Ein sehr gut besuchtes Törggelen im Schützenhaus Bad Grund. (Foto: Schwinger)

Verein der Südtiroler in Niedersachsen hatte wieder einmal eingeladen

Auch die Südtiroler in Niedersachsen kennen den schönen alten Törggelen-Brauch und hatten dazu in das Schützenhaus eingeladen. Ursprünglich wurden Nachbarn, Verwandte und Freunde in die heimelige Stube eingeladen, um den neuen Tiroler Wein zu verkosten.
Heute geht es nicht um die Weinverkostung, sondern um das gemütliche Beisammensein der Freunde Südtiroler Lebensart. Die „Südtiroler“ aus Niedersachsen fahren jedes Jahr für eine Woche nach Südtirol und bringen nicht nur den neuen Wein mit, sondern auch Schinken, Käse, Schüttelbrot und vor allem Köschtn (Esskastanien), die gebraten serviert werden.
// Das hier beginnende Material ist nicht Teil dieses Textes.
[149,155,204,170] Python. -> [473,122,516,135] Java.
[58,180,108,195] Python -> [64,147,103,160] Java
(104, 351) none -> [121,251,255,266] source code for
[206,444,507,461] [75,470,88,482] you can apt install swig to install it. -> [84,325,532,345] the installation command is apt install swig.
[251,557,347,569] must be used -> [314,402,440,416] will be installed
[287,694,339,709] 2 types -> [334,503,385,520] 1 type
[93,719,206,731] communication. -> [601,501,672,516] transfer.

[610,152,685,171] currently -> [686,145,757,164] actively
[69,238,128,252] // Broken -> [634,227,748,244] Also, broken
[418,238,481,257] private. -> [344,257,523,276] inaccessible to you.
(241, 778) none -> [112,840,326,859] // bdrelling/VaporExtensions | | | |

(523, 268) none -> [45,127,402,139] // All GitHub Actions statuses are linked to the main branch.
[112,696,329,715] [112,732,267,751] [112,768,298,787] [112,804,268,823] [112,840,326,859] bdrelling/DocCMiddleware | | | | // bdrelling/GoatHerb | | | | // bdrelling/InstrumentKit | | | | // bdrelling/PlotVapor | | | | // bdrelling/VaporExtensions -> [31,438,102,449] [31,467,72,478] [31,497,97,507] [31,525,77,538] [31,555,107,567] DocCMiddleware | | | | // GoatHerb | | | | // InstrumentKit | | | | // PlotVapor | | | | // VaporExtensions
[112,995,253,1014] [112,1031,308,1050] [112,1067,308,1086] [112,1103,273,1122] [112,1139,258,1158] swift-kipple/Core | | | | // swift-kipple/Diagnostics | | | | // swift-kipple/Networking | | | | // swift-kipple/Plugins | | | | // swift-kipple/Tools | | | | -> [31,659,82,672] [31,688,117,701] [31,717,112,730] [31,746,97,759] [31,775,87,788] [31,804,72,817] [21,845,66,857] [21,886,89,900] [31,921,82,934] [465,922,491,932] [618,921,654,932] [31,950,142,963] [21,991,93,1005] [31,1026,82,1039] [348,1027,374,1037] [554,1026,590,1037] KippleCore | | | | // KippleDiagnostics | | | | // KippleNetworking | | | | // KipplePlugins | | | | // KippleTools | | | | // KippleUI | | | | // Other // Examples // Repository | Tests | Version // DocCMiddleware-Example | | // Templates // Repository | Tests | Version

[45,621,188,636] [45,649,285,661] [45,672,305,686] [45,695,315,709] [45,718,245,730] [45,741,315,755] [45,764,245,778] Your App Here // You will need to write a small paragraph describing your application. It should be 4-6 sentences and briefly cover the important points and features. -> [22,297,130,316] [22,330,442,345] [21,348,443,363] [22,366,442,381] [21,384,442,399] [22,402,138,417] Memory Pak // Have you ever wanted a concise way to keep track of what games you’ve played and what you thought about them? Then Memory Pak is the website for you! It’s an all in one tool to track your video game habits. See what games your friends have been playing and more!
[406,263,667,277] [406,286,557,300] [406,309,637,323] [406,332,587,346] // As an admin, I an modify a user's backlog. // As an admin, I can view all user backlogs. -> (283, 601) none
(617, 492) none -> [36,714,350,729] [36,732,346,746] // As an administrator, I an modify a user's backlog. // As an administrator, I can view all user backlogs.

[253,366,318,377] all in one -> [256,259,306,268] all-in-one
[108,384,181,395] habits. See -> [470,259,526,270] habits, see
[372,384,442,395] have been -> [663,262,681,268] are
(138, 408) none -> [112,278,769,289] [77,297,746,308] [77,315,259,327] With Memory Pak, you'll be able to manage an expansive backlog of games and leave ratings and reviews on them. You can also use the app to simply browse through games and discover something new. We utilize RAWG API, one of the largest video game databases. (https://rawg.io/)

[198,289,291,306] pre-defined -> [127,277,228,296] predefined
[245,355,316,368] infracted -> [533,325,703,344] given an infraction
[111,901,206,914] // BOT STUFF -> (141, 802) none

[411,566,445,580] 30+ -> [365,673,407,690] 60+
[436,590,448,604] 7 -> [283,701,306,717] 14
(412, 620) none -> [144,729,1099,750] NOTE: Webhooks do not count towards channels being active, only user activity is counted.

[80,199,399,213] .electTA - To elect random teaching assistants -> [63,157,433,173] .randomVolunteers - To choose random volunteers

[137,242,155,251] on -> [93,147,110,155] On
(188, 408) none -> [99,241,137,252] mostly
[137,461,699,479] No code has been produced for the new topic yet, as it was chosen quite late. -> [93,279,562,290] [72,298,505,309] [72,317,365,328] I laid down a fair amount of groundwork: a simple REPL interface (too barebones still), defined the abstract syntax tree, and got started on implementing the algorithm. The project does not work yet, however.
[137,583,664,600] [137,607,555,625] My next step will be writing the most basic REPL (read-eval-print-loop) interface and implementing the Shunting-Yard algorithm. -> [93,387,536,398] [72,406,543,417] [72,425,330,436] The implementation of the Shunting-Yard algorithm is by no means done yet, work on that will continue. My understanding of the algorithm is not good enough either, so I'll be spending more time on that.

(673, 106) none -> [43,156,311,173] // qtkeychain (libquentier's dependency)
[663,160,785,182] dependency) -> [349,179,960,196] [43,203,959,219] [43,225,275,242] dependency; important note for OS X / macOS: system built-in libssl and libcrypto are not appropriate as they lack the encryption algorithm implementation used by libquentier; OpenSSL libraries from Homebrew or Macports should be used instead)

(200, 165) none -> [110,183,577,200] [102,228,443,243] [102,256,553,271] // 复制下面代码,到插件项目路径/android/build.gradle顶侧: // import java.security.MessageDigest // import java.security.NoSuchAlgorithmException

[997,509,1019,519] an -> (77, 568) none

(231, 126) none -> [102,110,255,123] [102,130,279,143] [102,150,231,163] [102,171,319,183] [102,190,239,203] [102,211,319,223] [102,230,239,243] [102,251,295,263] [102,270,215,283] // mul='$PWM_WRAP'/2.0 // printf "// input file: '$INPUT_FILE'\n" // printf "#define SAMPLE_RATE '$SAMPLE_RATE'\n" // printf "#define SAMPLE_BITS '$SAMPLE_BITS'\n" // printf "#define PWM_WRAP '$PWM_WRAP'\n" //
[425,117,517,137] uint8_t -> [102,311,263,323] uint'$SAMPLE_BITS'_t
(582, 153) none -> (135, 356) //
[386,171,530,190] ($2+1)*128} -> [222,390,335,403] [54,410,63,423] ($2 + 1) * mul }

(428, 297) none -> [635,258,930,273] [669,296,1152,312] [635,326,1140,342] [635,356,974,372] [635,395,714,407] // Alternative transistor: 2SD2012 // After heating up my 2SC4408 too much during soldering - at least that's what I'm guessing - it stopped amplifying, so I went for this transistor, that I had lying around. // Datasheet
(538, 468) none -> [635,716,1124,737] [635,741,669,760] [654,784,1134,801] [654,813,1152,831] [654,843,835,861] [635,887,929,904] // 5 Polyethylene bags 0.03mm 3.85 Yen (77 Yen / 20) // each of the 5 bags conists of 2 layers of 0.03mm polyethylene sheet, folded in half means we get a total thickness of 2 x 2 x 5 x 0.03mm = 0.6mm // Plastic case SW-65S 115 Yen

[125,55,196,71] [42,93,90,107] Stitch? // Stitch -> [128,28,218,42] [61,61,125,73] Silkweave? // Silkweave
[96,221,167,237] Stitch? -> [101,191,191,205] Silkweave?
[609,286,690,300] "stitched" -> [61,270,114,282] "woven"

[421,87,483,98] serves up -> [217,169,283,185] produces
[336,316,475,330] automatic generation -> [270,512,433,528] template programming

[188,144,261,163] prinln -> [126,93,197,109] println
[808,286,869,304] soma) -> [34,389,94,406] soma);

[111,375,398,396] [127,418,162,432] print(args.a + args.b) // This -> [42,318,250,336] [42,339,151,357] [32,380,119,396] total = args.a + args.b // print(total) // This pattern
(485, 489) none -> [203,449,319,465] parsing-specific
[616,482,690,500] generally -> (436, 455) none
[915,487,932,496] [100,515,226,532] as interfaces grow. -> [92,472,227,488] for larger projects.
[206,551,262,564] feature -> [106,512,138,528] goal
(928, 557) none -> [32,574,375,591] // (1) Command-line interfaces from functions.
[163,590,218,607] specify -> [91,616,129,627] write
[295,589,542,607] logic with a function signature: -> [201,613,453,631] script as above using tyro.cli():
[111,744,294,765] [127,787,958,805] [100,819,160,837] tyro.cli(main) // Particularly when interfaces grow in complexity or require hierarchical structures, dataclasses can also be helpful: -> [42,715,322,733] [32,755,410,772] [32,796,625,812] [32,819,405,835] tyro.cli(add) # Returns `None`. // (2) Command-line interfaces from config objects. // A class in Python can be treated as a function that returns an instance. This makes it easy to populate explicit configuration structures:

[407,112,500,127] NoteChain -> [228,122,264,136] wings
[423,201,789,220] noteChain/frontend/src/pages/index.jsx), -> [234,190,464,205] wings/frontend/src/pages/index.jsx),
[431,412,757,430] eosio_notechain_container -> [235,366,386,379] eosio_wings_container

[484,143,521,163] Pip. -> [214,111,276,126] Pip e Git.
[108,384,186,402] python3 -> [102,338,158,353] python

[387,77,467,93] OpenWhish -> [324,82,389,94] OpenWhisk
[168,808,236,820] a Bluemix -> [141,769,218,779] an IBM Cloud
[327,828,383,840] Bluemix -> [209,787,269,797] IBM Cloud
Das Törggelen in Bad Grund hat inzwischen eine große Fangemeinde, so hieß es auch dieses Jahr lange vorher: „Ausgebucht“. Von Beginn an herrschte eine ausgelassene Stimmung. Es wurde gesungen, musiziert und getanzt. Und der frische Wein und die Tiroler Köstlichkeiten riefen Erinnerungen an die Fahrt nach Tirol wach.
Doch was ist ein Fest ohne Musik? Als Harztiroler wurden sie vorgestellt und in Tiroler Tracht traten sie auf. Eine reine Vereinsband, die mit Tiroler Volksmusik begann und nach Sierra Madre und Mendocino mit der Kleinen Bimmelbahn durch den Saal fuhr. Eine Überraschung hatte Vorsitzender Arthur Sachsalber anzukündigen.
Vereinsmitglied Ortsbürgermeister Manfred von Daak hatte zufällig seine Mundharmonika dabei. Eine gute Gelegenheit, mit den Harztirolern einmal gemeinsam aufzutreten. Was lag näher als „Der Junge mit der Mundharmonika“? Mit tosendem Beifall wurde eine Zugabe verlangt. Und mit „La Paloma“ landete man in Norddeutschland.
Doch nicht nur Volkstümliches hatten die fünf Vereinsmusiker im Repertoire. Mit flotter Tanzmusik brachten sie die Besucher auf die Tanzfläche, und das bis in den späten Abend. Es war wieder ein Törggelen ganz nach dem Geschmack der Südtiroler in Niedersachsen.